Running Hermes Agent on Qubrid AI: Open-Source Autonomous Agents with Your Own Models and API Keys
Most AI agent platforms make a quiet trade-off on your behalf: they pick the model, log the requests, set the rate limits, and bill you a seat fee on top of everything. You get a product. Not infrastructure.
At Qubrid, we think the better model - pun intended - is giving developers full control over what model runs, where requests go, and what it costs per token. That's exactly what this integration enables.
Hermes Agent, built by Nous Research, is one of the most capable open-source autonomous agent frameworks available today. In this post, we'll walk through how to connect it to Qubrid's serverless inference API, explain why the architecture matters, and share our recommended model for agentic workloads: DeepSeek V4 Flash.
What Is Hermes Agent?
Hermes is not a chatbot wrapper. It's a full agentic runtime - it maintains state across turns, orchestrates multi-step tool calls, and ships with native integrations for Telegram, WhatsApp, Discord, and Microsoft Teams. The primary interface is the CLI, but once you've linked a messaging platform, your agent is reachable from anywhere.
What makes Hermes architecturally clean is that it's built around the OpenAI Chat Completions standard as a transport layer. The agent doesn't care what model is on the other end of the API - it sends messages, reads tool call responses, and continues the loop. That abstraction is what lets you point it at Qubrid (or any other compatible provider) without changing anything else about how Hermes works.
At runtime, Hermes exposes the model a structured function-calling schema that includes:
Web search - live search results passed back as tool output
Browser automation - full Playwright-based navigation and interaction
Code execution - write and run code locally
File I/O - read, write, and manage files on your machine
Image generation and text-to-speech - configurable at setup
How well the agent uses these tools depends almost entirely on how good your model is at instruction following and tool-call formatting. Which is why model selection for Hermes isn't an afterthought.
The Case for Running Your Own API Keys
When you bring your own API key through a provider like Qubrid, the architecture changes in ways that matter at scale.
Your data path is direct. Requests go from Hermes → Qubrid inference endpoint → model → back. No intermediary logging your prompts to train a product you don't control.
You choose the model.
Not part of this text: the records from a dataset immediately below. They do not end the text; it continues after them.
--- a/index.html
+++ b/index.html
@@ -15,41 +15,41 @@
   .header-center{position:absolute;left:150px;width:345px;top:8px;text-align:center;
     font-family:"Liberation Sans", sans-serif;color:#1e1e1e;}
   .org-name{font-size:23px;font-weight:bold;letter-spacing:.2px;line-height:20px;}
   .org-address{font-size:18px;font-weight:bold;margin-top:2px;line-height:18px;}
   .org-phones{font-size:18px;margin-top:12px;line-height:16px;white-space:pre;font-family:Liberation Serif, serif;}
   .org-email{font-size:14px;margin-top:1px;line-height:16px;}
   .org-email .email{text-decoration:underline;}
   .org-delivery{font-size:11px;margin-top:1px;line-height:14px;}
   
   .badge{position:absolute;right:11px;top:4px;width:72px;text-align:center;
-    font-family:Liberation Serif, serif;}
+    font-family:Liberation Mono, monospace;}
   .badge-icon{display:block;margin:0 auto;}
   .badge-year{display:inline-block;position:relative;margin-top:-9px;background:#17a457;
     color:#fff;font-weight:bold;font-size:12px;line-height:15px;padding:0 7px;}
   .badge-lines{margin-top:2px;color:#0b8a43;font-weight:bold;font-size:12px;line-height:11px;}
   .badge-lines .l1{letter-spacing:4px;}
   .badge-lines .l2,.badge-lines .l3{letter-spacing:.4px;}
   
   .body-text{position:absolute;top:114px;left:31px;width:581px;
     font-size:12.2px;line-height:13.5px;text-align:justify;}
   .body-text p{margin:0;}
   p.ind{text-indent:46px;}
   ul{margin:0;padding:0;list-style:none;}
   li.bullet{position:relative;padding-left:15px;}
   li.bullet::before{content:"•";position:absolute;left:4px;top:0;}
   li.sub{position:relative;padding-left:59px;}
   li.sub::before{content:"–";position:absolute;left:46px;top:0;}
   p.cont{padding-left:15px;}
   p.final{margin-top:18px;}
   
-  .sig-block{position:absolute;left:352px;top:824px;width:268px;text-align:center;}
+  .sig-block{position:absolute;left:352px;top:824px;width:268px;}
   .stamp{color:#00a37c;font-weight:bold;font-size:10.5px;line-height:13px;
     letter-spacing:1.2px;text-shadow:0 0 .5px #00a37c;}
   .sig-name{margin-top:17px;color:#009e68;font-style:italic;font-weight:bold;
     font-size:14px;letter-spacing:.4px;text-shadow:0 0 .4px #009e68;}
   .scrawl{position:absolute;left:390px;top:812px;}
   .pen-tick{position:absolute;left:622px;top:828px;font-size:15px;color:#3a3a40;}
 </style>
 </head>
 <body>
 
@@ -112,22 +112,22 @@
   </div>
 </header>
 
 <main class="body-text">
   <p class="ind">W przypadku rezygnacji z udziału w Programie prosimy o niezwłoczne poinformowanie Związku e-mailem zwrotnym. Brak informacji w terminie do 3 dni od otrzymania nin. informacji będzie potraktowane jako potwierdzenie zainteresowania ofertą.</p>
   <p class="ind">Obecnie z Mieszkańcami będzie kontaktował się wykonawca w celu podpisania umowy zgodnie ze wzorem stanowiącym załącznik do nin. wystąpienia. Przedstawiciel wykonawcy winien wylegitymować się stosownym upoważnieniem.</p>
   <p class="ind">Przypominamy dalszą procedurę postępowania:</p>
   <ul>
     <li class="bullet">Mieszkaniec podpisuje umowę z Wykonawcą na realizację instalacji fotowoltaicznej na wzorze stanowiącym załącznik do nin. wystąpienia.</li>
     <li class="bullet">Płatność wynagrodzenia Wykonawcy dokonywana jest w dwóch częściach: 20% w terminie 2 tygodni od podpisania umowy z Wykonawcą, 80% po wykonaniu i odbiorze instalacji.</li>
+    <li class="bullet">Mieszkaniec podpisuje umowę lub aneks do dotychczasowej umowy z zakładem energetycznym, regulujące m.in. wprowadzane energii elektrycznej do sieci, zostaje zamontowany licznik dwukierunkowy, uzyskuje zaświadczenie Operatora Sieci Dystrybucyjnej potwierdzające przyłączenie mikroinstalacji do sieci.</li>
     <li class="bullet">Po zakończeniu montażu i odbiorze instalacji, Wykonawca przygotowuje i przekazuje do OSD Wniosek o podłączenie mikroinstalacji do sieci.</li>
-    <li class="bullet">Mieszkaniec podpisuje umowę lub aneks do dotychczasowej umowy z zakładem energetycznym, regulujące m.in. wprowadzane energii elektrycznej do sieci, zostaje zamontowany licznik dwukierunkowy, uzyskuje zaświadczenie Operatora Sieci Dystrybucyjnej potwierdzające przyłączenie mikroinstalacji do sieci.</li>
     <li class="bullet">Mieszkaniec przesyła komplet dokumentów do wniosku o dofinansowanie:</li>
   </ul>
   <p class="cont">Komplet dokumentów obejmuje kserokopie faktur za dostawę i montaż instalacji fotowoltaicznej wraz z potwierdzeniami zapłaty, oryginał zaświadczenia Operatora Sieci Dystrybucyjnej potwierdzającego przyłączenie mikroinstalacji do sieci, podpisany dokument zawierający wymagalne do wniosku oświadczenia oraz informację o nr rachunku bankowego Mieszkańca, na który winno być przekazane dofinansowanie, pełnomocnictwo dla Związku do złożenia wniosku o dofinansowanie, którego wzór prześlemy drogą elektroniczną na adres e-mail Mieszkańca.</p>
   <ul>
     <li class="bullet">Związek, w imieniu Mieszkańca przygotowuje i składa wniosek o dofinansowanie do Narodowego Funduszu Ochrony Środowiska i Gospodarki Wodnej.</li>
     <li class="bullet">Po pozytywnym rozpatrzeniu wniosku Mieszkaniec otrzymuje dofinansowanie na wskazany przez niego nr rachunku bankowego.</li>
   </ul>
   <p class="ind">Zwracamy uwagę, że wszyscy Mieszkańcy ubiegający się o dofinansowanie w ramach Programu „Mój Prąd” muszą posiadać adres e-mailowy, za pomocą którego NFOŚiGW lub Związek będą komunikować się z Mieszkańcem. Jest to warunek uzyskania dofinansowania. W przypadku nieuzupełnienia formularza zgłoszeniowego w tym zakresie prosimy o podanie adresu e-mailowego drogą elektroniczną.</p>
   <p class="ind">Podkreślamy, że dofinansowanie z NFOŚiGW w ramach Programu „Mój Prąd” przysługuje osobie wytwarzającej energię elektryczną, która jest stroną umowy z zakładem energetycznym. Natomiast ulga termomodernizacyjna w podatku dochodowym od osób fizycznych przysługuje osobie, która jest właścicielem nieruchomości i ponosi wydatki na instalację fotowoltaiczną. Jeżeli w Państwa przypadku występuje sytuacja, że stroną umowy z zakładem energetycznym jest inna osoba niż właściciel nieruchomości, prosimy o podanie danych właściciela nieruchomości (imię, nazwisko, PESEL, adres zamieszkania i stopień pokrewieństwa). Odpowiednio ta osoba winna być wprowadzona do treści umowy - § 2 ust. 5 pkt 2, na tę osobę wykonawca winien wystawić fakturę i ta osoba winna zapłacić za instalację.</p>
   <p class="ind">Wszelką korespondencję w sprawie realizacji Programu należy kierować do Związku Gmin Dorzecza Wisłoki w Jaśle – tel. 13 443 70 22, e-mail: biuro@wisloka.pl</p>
And you can change it whenever you want. A lightweight flash model for fast, repetitive tasks; a larger reasoning model for complex multi-step work. The agent runtime stays identical - you're just turning a dial.
The cost structure is transparent. Token-based pricing, no seat fees, no monthly caps. Qubrid's Inference Logs give you per-request token counts and latency breakdowns in real time so you always know exactly what you're spending.
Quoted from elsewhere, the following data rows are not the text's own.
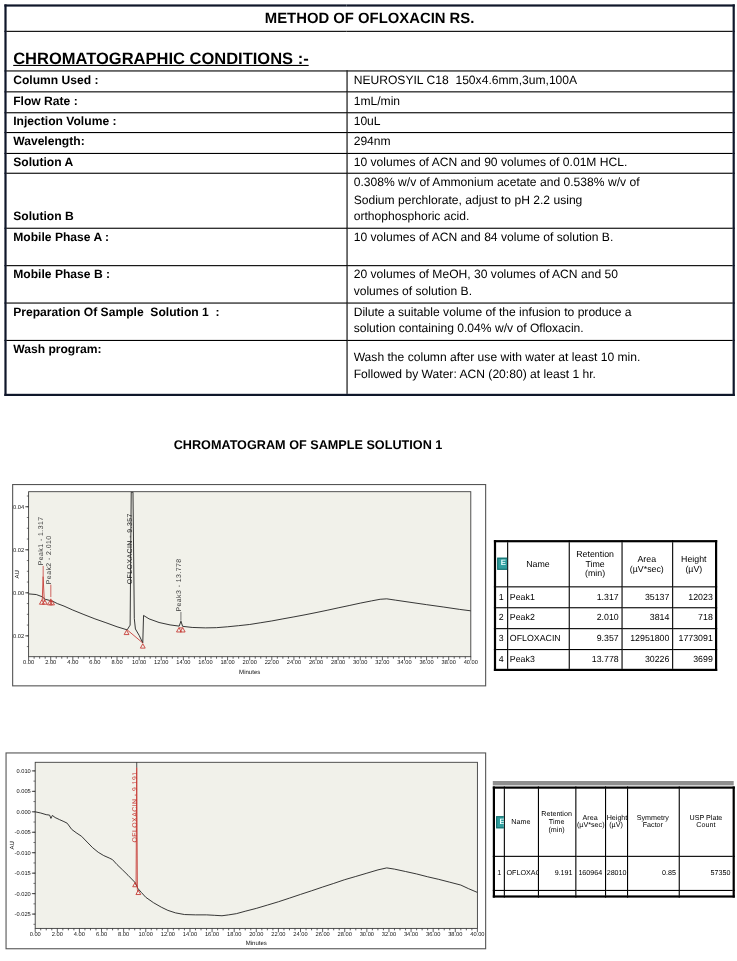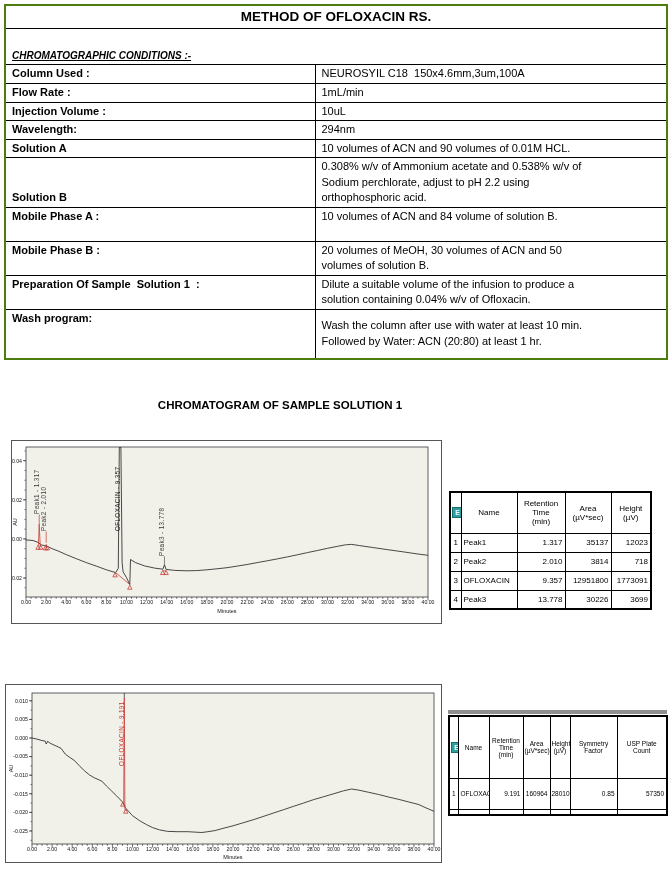--- a/index.html
+++ b/index.html
@@ -4,34 +4,34 @@
 <style>
   html,body{margin:0;padding:0;}
   body{
     width:670px;height:874px;position:relative;background:#ffffff;
     font-family:"Liberation Sans","DejaVu Sans",sans-serif;color:#000;
   }
   
   .cond-table{
     position:absolute;left:4px;top:4px;width:662px;
     border-collapse:collapse;table-layout:fixed;
-    border:2px solid #4d7c0f;
+    border:2px solid #0f172a;
   }
   .cond-table td{
     border:1.5px solid #000;
     font-size:11px;line-height:15.5px;
     padding:1px 4px 1px 6px;vertical-align:top;
     white-space:pre-wrap;overflow:hidden;
   }
   .cond-table .title-cell{
     text-align:center;font-weight:bold;font-size:13.5px;height:22px;
     vertical-align:middle;padding:0;
   }
   .cond-table .cond-head-cell{height:33px;vertical-align:bottom;padding-bottom:1px;}
-  .cond-head-cell span{font-weight:bold;font-size:10px;text-decoration:underline;font-style:italic;}
+  .cond-head-cell span{font-weight:bold;font-size:15px;text-decoration:underline;}
   .cond-table td.lbl{font-weight:bold;}
   .cond-table td.bottom{vertical-align:bottom;}
   .cond-table td.vmid{vertical-align:middle;}
   tr.h19{height:19px;} tr.h20{height:20px;} tr.h17{height:17px;}
   tr.h49{height:49px;} tr.h34{height:34px;} tr.h33{height:33px;}
   tr.h32{height:32px;} tr.h50{height:50px;}
   
   .sec-heading{
     position:absolute;text-align:center;font-weight:bold;font-size:11.5px;
   }

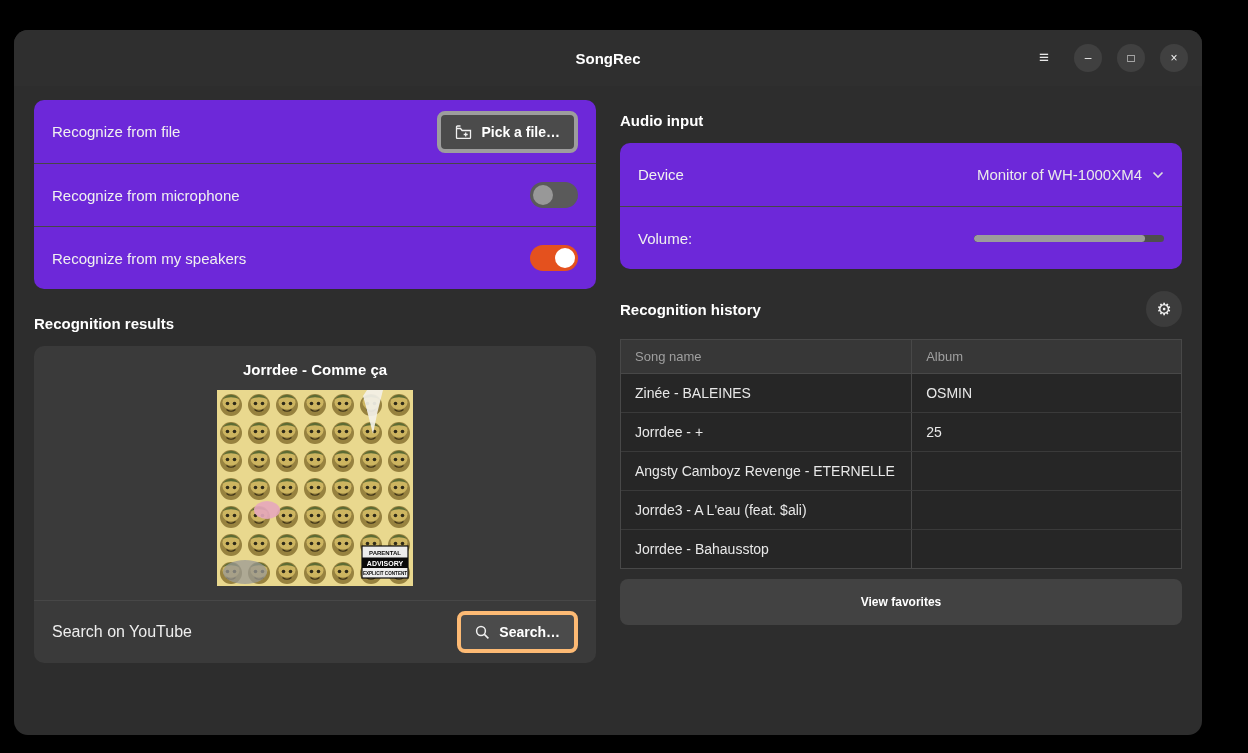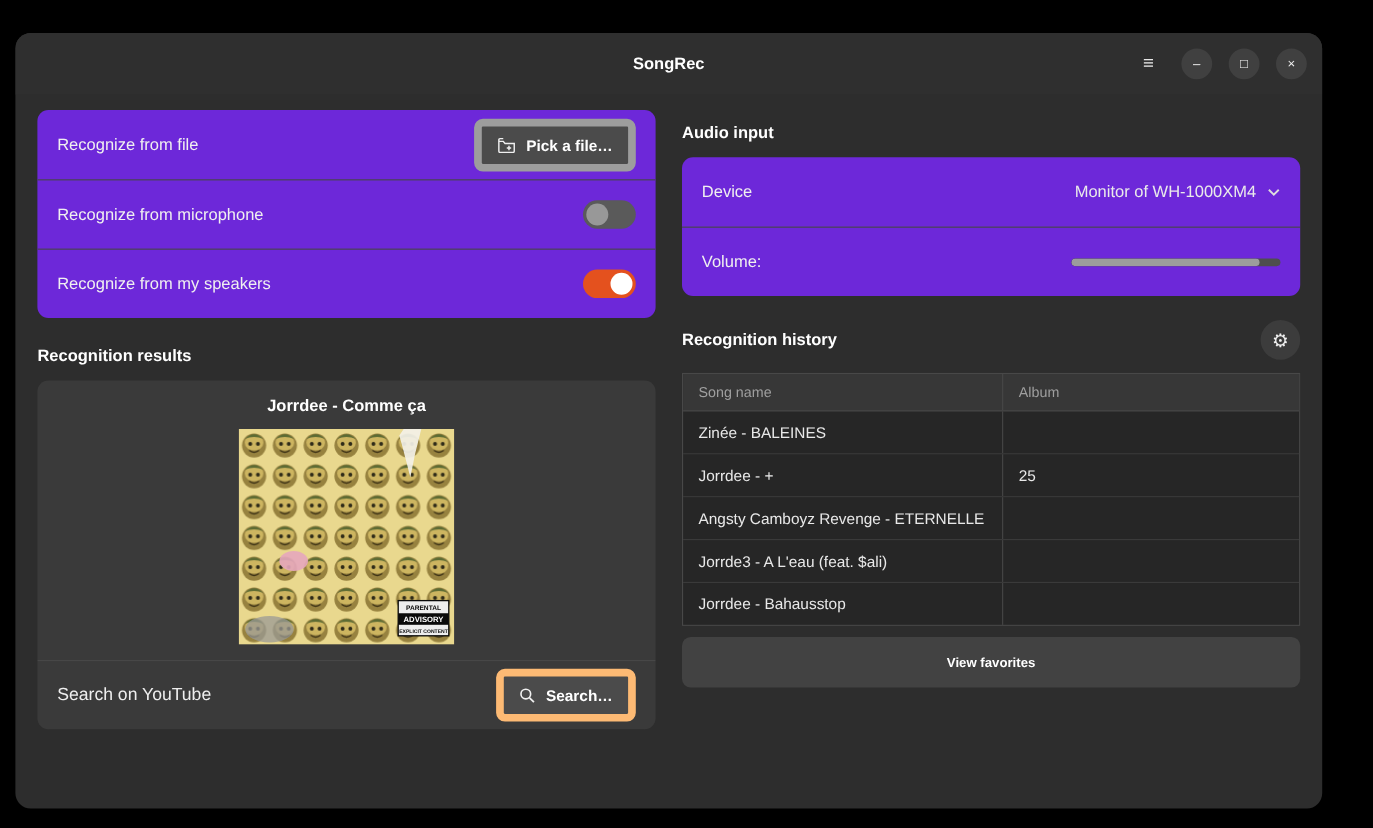--- a/index.html
+++ b/index.html
@@ -24,21 +24,21 @@
   .content { display:flex; gap:24px; padding:14px 20px 0; height:calc(100% - 56px); }
   .col { flex:1; min-width:0; }
   h2.section { font-size:15px; font-weight:bold; color:#fff; margin:12px 0 14px; }
 
   .card { background:#6d28d9; border-radius:10px; overflow:hidden; }
   .card .row { height:63px; display:flex; align-items:center; justify-content:space-between; padding:0 18px; }
   .card .row + .row { border-top:1px solid #474747; }
   .row .label { font-size:15px; color:#f0f0f0; }
 
   .btn { display:inline-flex; align-items:center; gap:9px; padding:9px 14px; border-radius:8px;
-    background:#4b4b4b; border:7px solid #fdba74; color:#fff; font-size:14px; font-weight:bold; cursor:pointer;
+    background:#4b4b4b; border:4px solid #fdba74; color:#fff; font-size:14px; font-weight:bold; cursor:pointer;
     font-family:inherit; }
   .btn.focused { border-color:#9d9d9d; }
 
   
   .switch { position:relative; width:48px; height:26px; border-radius:13px; background:#5a5a5a; display:inline-block; cursor:pointer; flex:none; }
   .switch .knob { position:absolute; top:3px; left:3px; width:20px; height:20px; border-radius:50%; background:#989898; }
   .switch.on { background:var(--accent); }
   .switch.on .knob { left:auto; right:3px; background:#fff; }
 
   
@@ -199,20 +199,21 @@
         </button>
       </div>
 
       <div class="table">
         <div class="t-head">
           <div class="cell c0">Song name</div>
           <div class="cell">Album</div>
         </div>
         <div class="t-row">
           <div class="cell c0">Zinée - BALEINES</div>
+          <div class="cell">OSMIN</div>
         </div>
         <div class="t-row">
           <div class="cell c0">Jorrdee - +</div>
           <div class="cell">25</div>
         </div>
         <div class="t-row">
           <div class="cell c0">Angsty Camboyz Revenge - ETERNELLE</div>
           <div class="cell"></div>
         </div>
         <div class="t-row">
You own the failure modes. When something breaks, you have logs, request history, and something concrete to debug. That's not a given with black-box SaaS.
Why We Recommend DeepSeek V4 Flash for Hermes
Choosing a model for an agentic workload is fundamentally different from choosing one for a single-turn chatbot. In an agent loop, what matters is:
Tool call accuracy. Does the model format function calls correctly and consistently? A model that occasionally drops malformed JSON in a single-turn chat is annoying. In an agent loop, one bad tool call can corrupt the downstream context and cascade through the rest of the task.
Multi-turn instruction adherence. Agentic tasks might span 10–20 model calls. Does the model stay on task across a long plan, or does it drift and start hallucinating intermediate steps?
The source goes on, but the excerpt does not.